The National Popular Vote bill has passed 30 state legislative chambers, in 20 small, medium-small, medium, and large states, including one house in Arkansas (6), Connecticut (7), Delaware (3), Maine (4), Michigan (17), Nevada (5), New Mexico (5), New York (31), North Carolina (15), and Oregon (7), and both houses in California (55), Colorado (9), Hawaii (4), Illinois (21), New Jersey (15), Maryland (10), Massachusetts (12), Rhode Island (4), Vermont (3), and Washington (11). The bill has been enacted by Hawaii, Illinois, New Jersey, Maryland, and Washington. These five states possess 61 electoral votes -- 23% of the 270 necessary to bring the law into effect.
See http://www.NationalPopularVote.com
Well toto, I appreciate your well thought out response to my post here. Clearly you feel that the whole Electoral College thing doesn't really matter all that much and is not effective because of BLOCK OF STATS ON TRAVEL DURING PRESIDENTIAL ELECTIONS. Then my favorite part is the one where you toss out this:
"The National Popular Vote bill does not try to abolish the Electoral College."
No, not TECHNICALLY, but in REALITY it does, you're saying 6 of one and half a dozen of the other. It is true that states can do whatever they want with their electoral votes, but the fact remains that it is under the control of those states. What Mass has done here is basically say, "We don't care what our citizens say, we're just going to go with what the majority of the rest of you all say."
This is so irresponsible that I can't even make up a word that approaches within a good 478 lightyears of the concept, so I'll have to stick with boring "irresponsible."

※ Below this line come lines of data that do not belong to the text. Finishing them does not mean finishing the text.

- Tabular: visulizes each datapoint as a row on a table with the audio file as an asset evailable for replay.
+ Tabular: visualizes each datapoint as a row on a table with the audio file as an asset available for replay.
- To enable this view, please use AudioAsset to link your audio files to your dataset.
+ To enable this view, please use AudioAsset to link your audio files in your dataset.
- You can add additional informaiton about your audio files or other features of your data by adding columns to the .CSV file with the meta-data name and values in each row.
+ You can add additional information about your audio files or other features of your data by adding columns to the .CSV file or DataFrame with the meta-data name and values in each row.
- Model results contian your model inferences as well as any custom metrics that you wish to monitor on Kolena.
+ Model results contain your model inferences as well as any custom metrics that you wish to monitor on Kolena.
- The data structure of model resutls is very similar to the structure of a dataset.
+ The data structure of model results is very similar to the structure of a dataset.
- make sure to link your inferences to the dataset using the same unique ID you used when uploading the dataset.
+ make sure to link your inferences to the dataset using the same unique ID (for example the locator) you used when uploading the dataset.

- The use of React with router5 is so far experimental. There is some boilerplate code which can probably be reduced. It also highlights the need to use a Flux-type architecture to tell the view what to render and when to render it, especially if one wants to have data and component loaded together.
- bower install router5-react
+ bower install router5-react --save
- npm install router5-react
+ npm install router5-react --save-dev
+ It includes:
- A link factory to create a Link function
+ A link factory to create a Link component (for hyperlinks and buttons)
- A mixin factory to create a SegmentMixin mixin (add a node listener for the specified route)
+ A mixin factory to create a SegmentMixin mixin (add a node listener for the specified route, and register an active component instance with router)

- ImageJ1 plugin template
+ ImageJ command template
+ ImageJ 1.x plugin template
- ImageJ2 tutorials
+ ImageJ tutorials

Everything you said means nothing in terms of the main concern that most people have with the popular vote. Just because no one ever had campaign stops in Montana in the lead up to the election does not mean that we should just get rid of something we find inconvenient (in reality because our guy lost an election).
I stand by the concept that what is good for Wyoming is not good for New York. Groupthink is a dangerous thing. This national popular vote is a perfect example of it.